## TASK
Your job is to transcribe all the records that follow, excluding any pictures.
[Start of section]
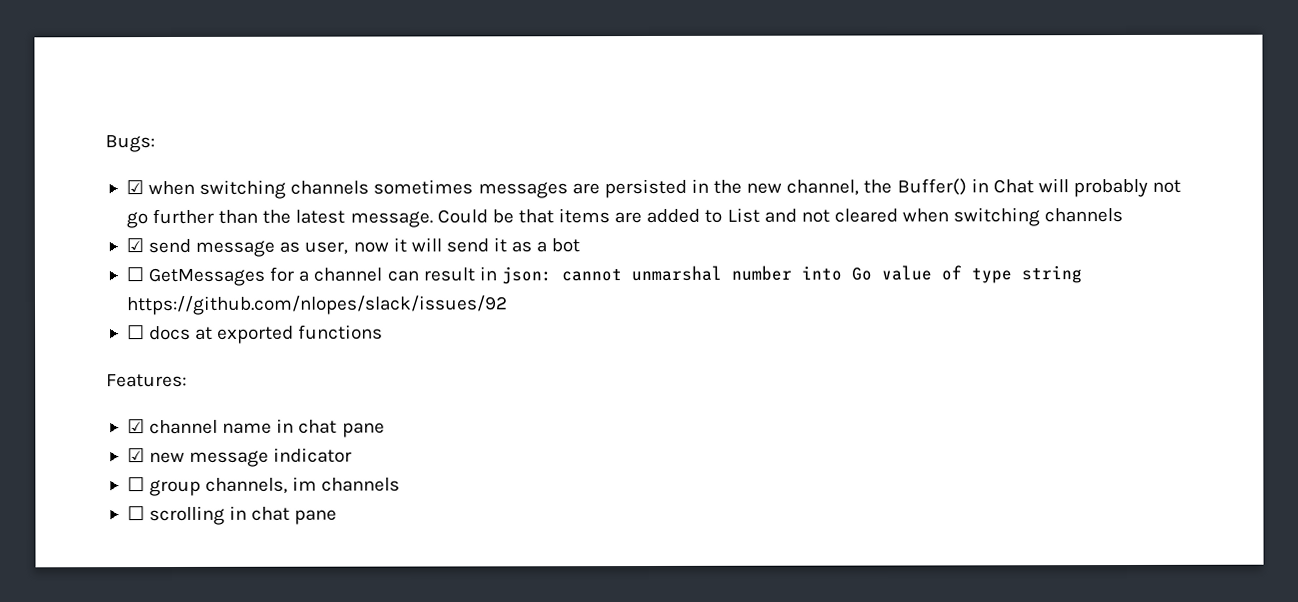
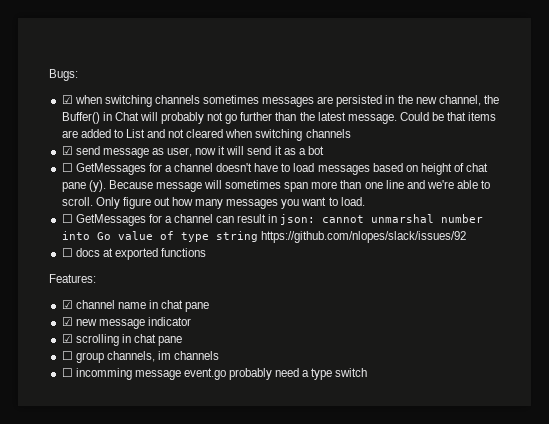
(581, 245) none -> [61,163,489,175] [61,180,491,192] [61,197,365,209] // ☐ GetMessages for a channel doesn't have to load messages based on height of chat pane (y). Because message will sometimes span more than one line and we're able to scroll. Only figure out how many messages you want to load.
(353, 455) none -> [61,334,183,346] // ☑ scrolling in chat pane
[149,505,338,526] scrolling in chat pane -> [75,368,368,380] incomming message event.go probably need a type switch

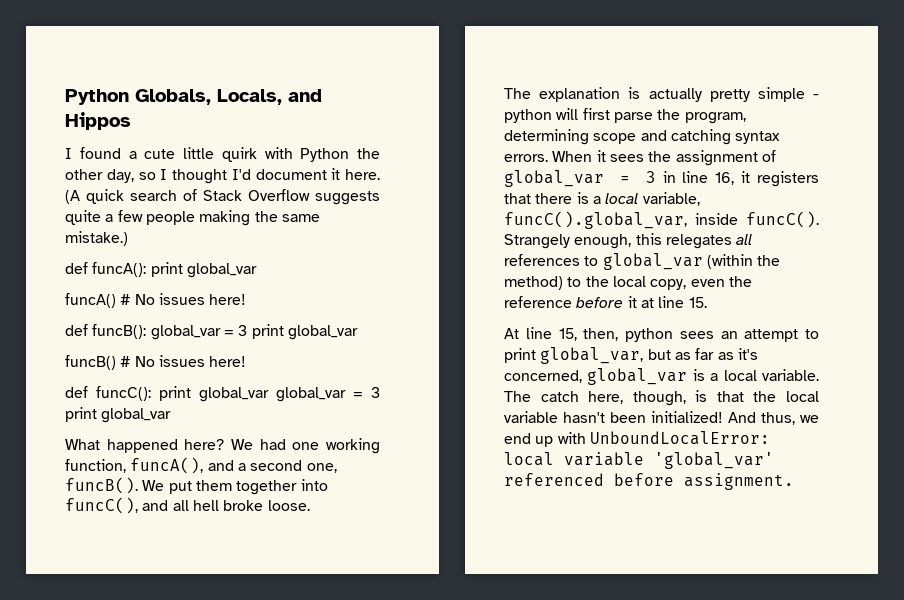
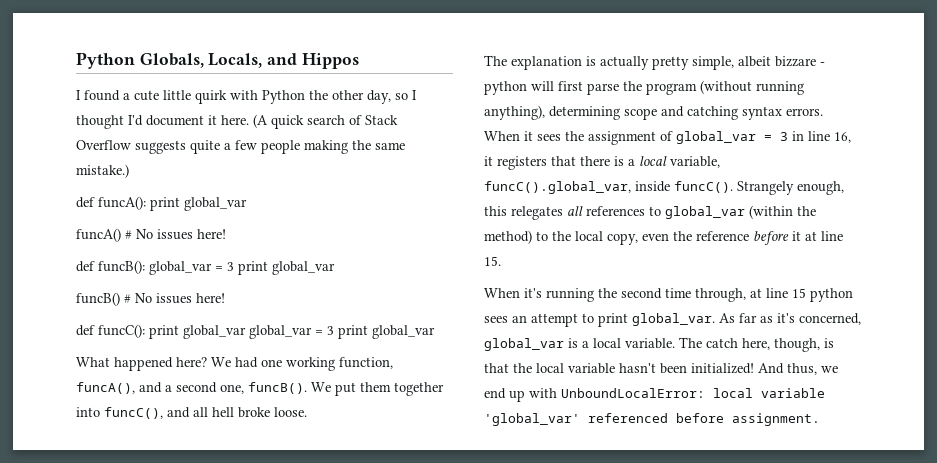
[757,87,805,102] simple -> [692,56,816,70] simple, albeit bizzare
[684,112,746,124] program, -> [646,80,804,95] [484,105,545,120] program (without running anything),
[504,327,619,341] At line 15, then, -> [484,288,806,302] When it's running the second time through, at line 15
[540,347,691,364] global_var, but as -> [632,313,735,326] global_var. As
[End of section]
## WRITTEN REPLY
(581, 245) none -> [61,163,489,175] [61,180,491,192] [61,197,365,209] // ☐ GetMessages for a channel doesn't have to load messages based on height of chat pane (y). Because message will sometimes span more than one line and we're able to scroll. Only figure out how many messages you want to load.
(353, 455) none -> [61,334,183,346] // ☑ scrolling in chat pane
[149,505,338,526] scrolling in chat pane -> [75,368,368,380] incomming message event.go probably need a type switch

[757,87,805,102] simple -> [692,56,816,70] simple, albeit bizzare
[684,112,746,124] program, -> [646,80,804,95] [484,105,545,120] program (without running anything),
[504,327,619,341] At line 15, then, -> [484,288,806,302] When it's running the second time through, at line 15
[540,347,691,364] global_var, but as -> [632,313,735,326] global_var. As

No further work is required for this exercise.